» **How to complete this task**:
Restate the data below word for word. Skip any images it contains.

» **Supplied material**:

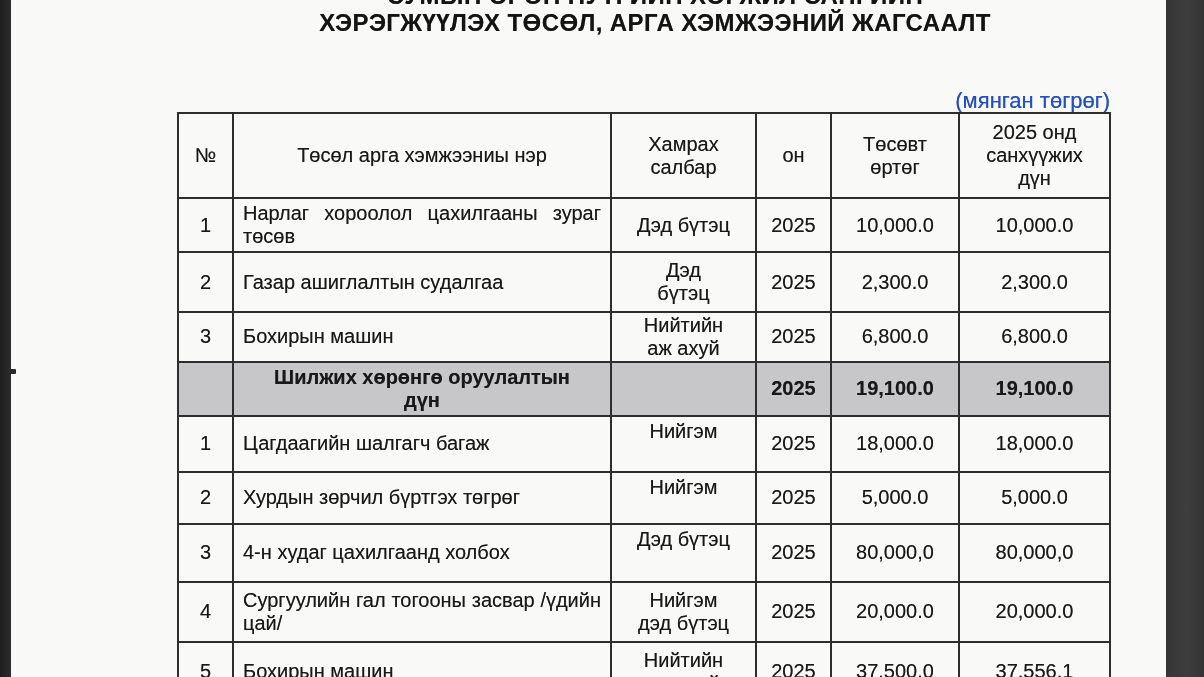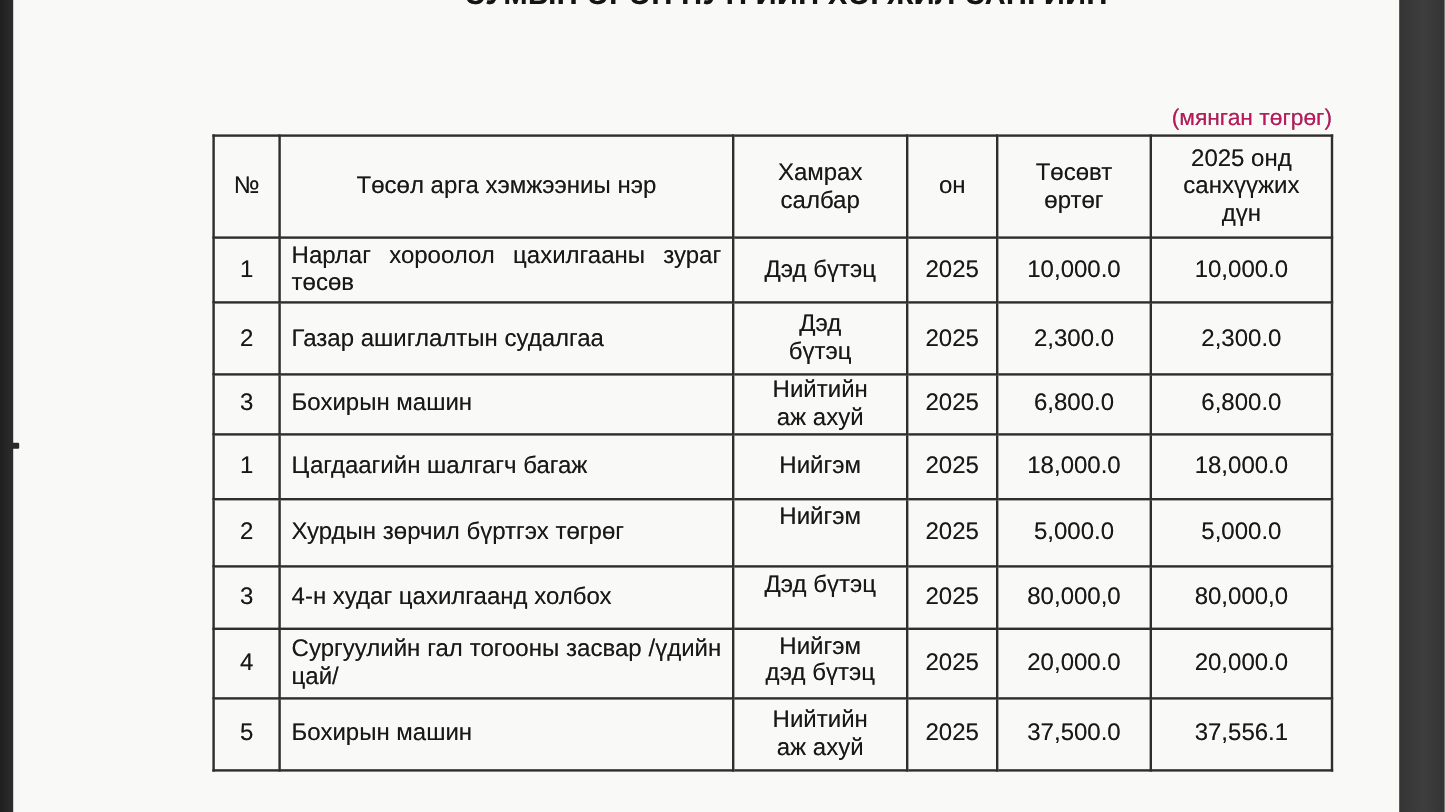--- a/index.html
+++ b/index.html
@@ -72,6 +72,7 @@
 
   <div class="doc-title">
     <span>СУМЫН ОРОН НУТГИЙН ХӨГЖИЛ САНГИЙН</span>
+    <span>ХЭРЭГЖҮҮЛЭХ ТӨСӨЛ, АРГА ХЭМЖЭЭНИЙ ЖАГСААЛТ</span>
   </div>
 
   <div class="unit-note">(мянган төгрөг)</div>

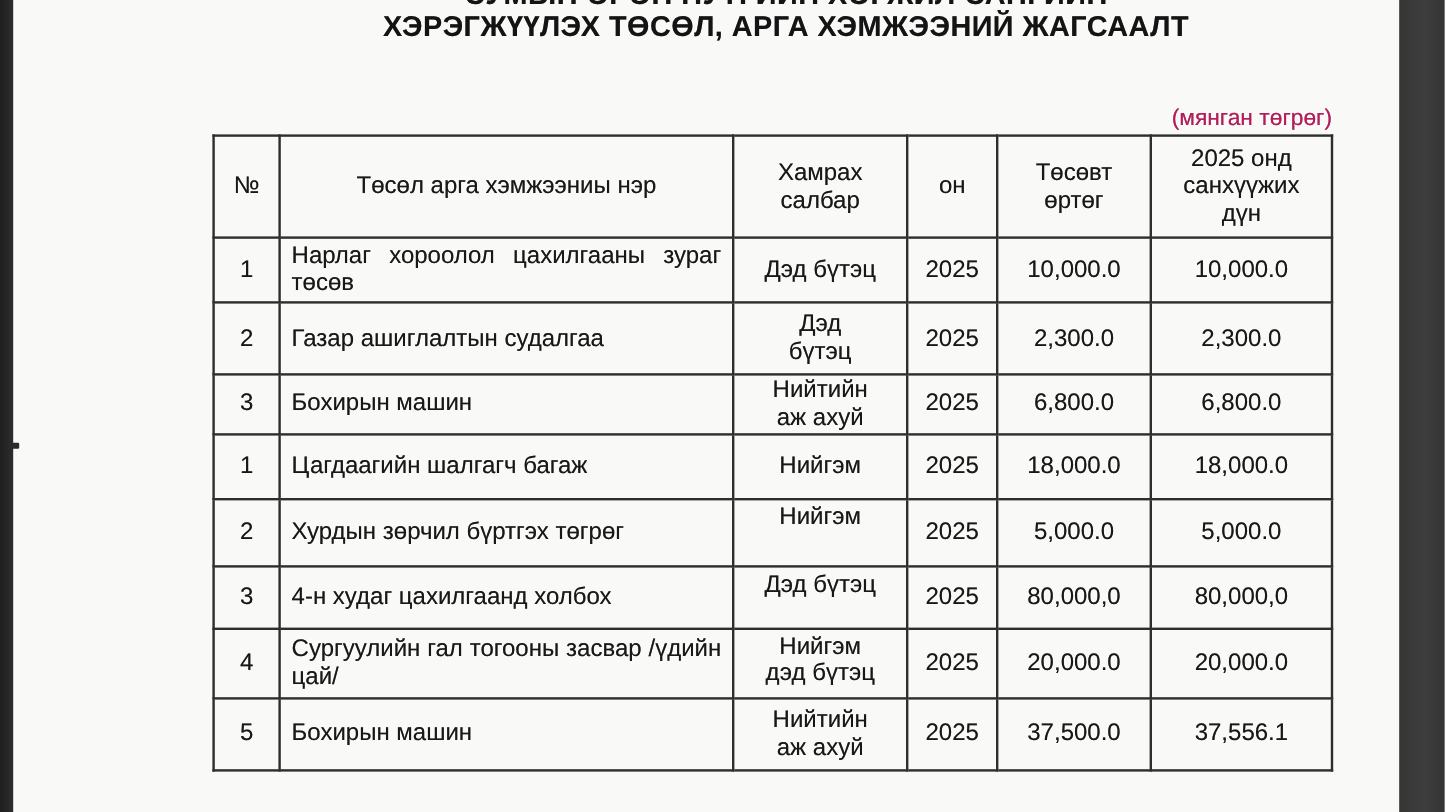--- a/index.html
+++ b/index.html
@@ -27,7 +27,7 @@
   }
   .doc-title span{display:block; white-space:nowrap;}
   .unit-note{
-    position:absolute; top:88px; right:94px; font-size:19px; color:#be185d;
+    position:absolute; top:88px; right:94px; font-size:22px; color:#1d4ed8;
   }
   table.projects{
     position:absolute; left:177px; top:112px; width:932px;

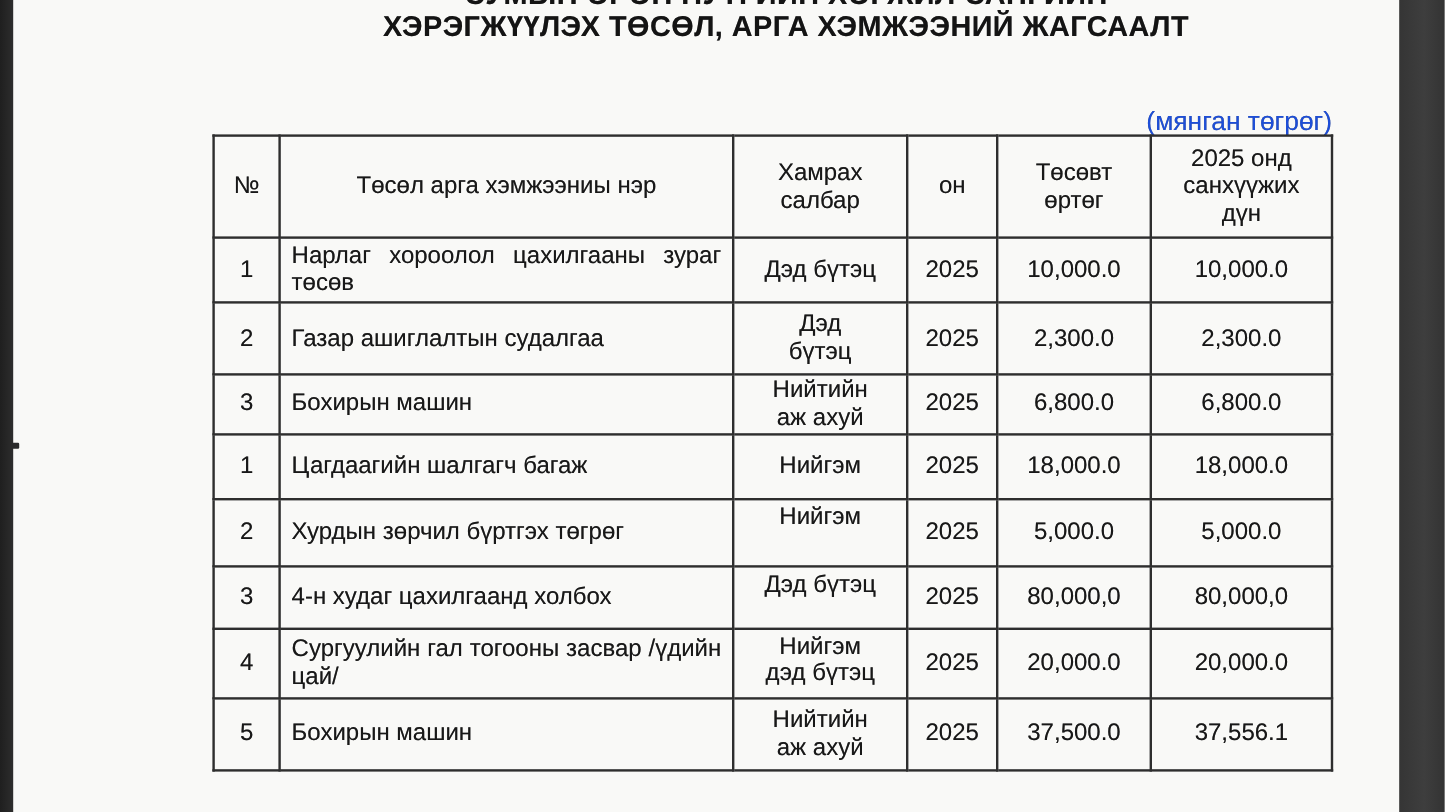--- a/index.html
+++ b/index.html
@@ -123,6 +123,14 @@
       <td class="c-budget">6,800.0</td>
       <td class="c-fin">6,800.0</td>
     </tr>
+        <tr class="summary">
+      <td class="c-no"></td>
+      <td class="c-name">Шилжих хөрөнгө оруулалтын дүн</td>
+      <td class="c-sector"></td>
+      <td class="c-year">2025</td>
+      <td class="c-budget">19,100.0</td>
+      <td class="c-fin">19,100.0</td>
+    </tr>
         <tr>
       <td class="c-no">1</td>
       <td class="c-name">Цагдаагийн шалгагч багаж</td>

» **Exercise solution**:
--- a/index.html
+++ b/index.html
@@ -72,6 +72,7 @@
 
   <div class="doc-title">
     <span>СУМЫН ОРОН НУТГИЙН ХӨГЖИЛ САНГИЙН</span>
+    <span>ХЭРЭГЖҮҮЛЭХ ТӨСӨЛ, АРГА ХЭМЖЭЭНИЙ ЖАГСААЛТ</span>
   </div>
 
   <div class="unit-note">(мянган төгрөг)</div>

--- a/index.html
+++ b/index.html
@@ -27,7 +27,7 @@
   }
   .doc-title span{display:block; white-space:nowrap;}
   .unit-note{
-    position:absolute; top:88px; right:94px; font-size:19px; color:#be185d;
+    position:absolute; top:88px; right:94px; font-size:22px; color:#1d4ed8;
   }
   table.projects{
     position:absolute; left:177px; top:112px; width:932px;

--- a/index.html
+++ b/index.html
@@ -123,6 +123,14 @@
       <td class="c-budget">6,800.0</td>
       <td class="c-fin">6,800.0</td>
     </tr>
+        <tr class="summary">
+      <td class="c-no"></td>
+      <td class="c-name">Шилжих хөрөнгө оруулалтын дүн</td>
+      <td class="c-sector"></td>
+      <td class="c-year">2025</td>
+      <td class="c-budget">19,100.0</td>
+      <td class="c-fin">19,100.0</td>
+    </tr>
         <tr>
       <td class="c-no">1</td>
       <td class="c-name">Цагдаагийн шалгагч багаж</td>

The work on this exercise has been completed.